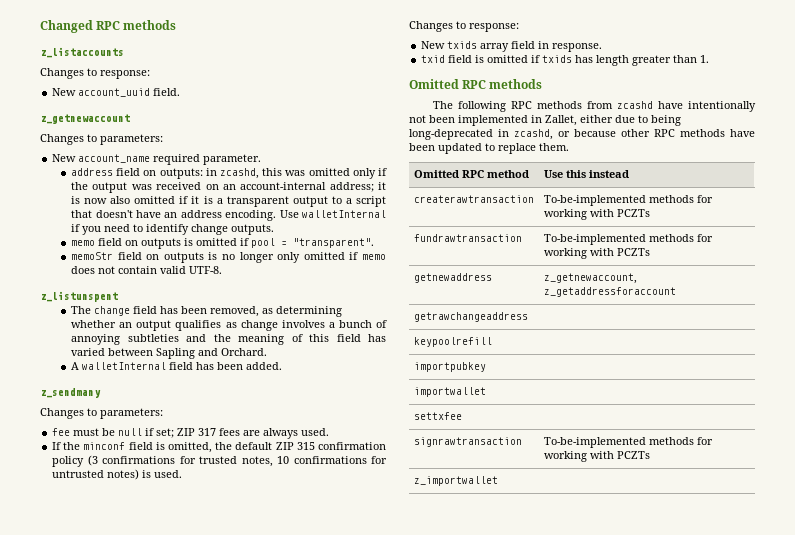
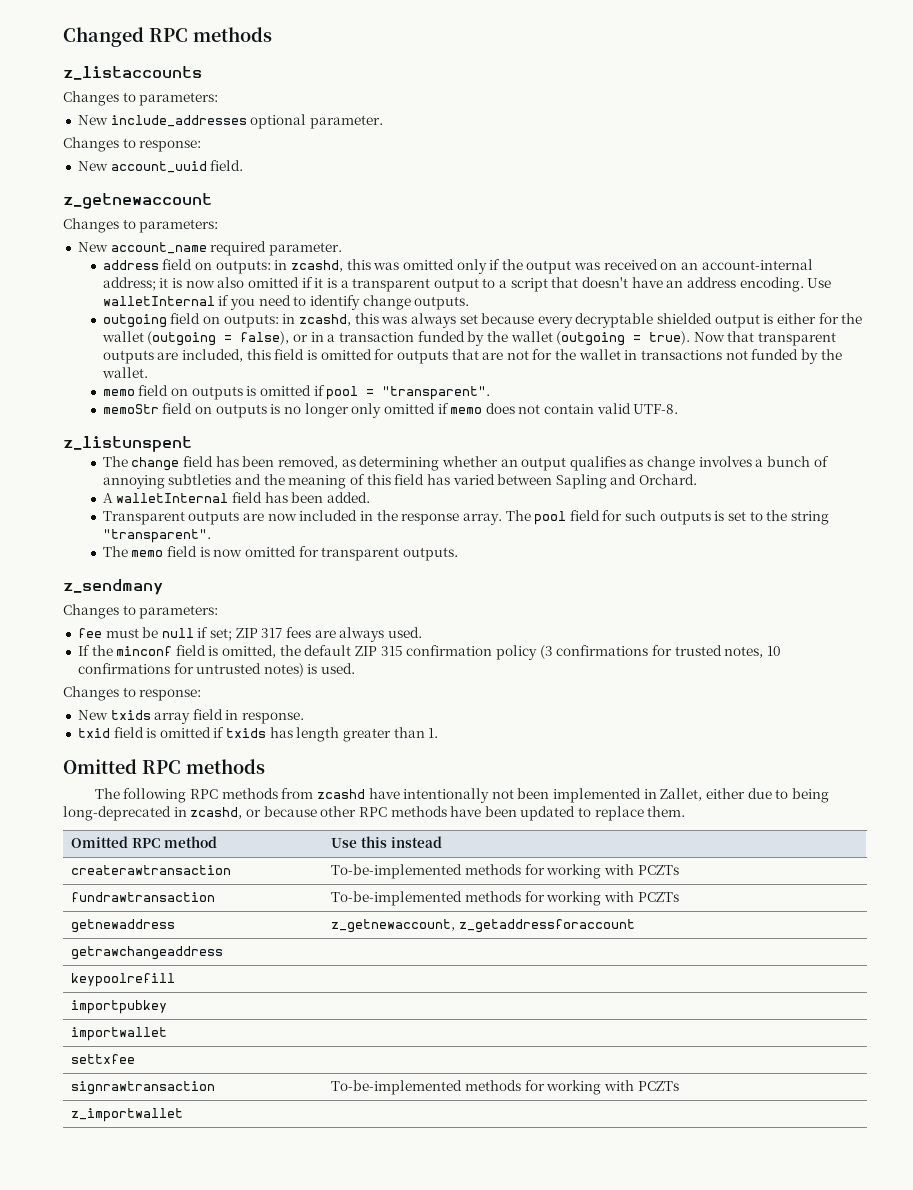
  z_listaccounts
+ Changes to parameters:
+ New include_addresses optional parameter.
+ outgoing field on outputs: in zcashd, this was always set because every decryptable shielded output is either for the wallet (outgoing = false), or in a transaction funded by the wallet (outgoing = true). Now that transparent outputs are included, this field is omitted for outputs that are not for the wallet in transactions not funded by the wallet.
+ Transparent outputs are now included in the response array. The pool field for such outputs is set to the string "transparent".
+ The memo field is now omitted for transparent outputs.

··········

§ **Exercise requirements**
Give the material again exactly as it is, but keep the pictures out.

§ **Problem solution**
  z_listaccounts
+ Changes to parameters:
+ New include_addresses optional parameter.
+ outgoing field on outputs: in zcashd, this was always set because every decryptable shielded output is either for the wallet (outgoing = false), or in a transaction funded by the wallet (outgoing = true). Now that transparent outputs are included, this field is omitted for outputs that are not for the wallet in transactions not funded by the wallet.
+ Transparent outputs are now included in the response array. The pool field for such outputs is set to the string "transparent".
+ The memo field is now omitted for transparent outputs.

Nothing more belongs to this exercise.